Aggregate effects of advertising decisions: a complex systems look at search engine advertising via an experimental study
This work addresses how group advertising decisions affect market outcomes in search engine advertising, providing insights for advertisers and platforms, though it is incremental as it builds on existing simulation approaches.
The authors developed a simulation framework called EXP-SEA to model collective advertising decisions in search engine advertising and conducted three experiments showing that electronic word-of-mouth increases market profit and advertising metrics, competition level monotonically improves market performance, and strategic bidding has a cut-off point for effectiveness.

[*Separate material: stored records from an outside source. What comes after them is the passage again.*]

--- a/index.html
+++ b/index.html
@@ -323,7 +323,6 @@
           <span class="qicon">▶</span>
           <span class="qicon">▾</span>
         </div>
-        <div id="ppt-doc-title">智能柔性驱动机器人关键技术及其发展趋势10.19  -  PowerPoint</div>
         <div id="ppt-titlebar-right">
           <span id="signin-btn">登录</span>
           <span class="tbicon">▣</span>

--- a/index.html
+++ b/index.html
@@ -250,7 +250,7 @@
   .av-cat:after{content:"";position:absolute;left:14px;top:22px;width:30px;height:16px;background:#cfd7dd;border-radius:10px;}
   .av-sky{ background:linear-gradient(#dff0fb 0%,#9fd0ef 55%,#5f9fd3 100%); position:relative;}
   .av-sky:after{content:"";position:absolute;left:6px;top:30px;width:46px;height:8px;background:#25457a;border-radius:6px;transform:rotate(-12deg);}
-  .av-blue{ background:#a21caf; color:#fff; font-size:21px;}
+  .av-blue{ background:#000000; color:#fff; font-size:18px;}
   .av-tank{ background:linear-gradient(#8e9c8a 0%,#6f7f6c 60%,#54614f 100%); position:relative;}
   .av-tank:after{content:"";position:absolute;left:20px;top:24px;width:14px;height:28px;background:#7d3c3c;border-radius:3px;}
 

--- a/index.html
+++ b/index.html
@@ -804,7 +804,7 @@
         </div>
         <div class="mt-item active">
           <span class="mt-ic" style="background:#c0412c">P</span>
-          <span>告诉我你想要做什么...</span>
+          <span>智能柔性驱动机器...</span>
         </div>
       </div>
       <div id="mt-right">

Purpose: We model group advertising decisions, which are the collective decisions of every single advertiser within the set of advertisers who are competing in the same auction or vertical industry, and examine resulting market outcomes, via a proposed simulation framework named EXP-SEA (Experimental Platform for Search Engine Advertising) supporting experimental studies of collective behaviors in the context of search engine advertising. Design: We implement the EXP-SEA to validate the proposed simulation framework, also conduct three experimental studies on the aggregate impact of electronic word-of-mouth, the competition level, and strategic bidding behaviors. EXP-SEA supports heterogeneous participants, various auction mechanisms, and also ranking and pricing algorithms. Findings: Findings from our three experiments show that (a) both the market profit and advertising indexes such as number of impressions and number of clicks are larger when the eWOM effect presents, meaning social media certainly has some effect on search engine advertising outcomes, (b) the competition level has a monotonic increasing effect on the market performance, thus search engines have an incentive to encourage both the eWOM among search users and competition among advertisers, and (c) given the market-level effect of the percentage of advertisers employing a dynamic greedy bidding strategy, there is a cut-off point for strategic bidding behaviors. Originality: This is one of the first research works to explore collective group decisions and resulting phenomena in the complex context of search engine advertising via developing and validating a simulation framework that supports assessments of various advertising strategies and estimations of the impact of mechanisms on the search market.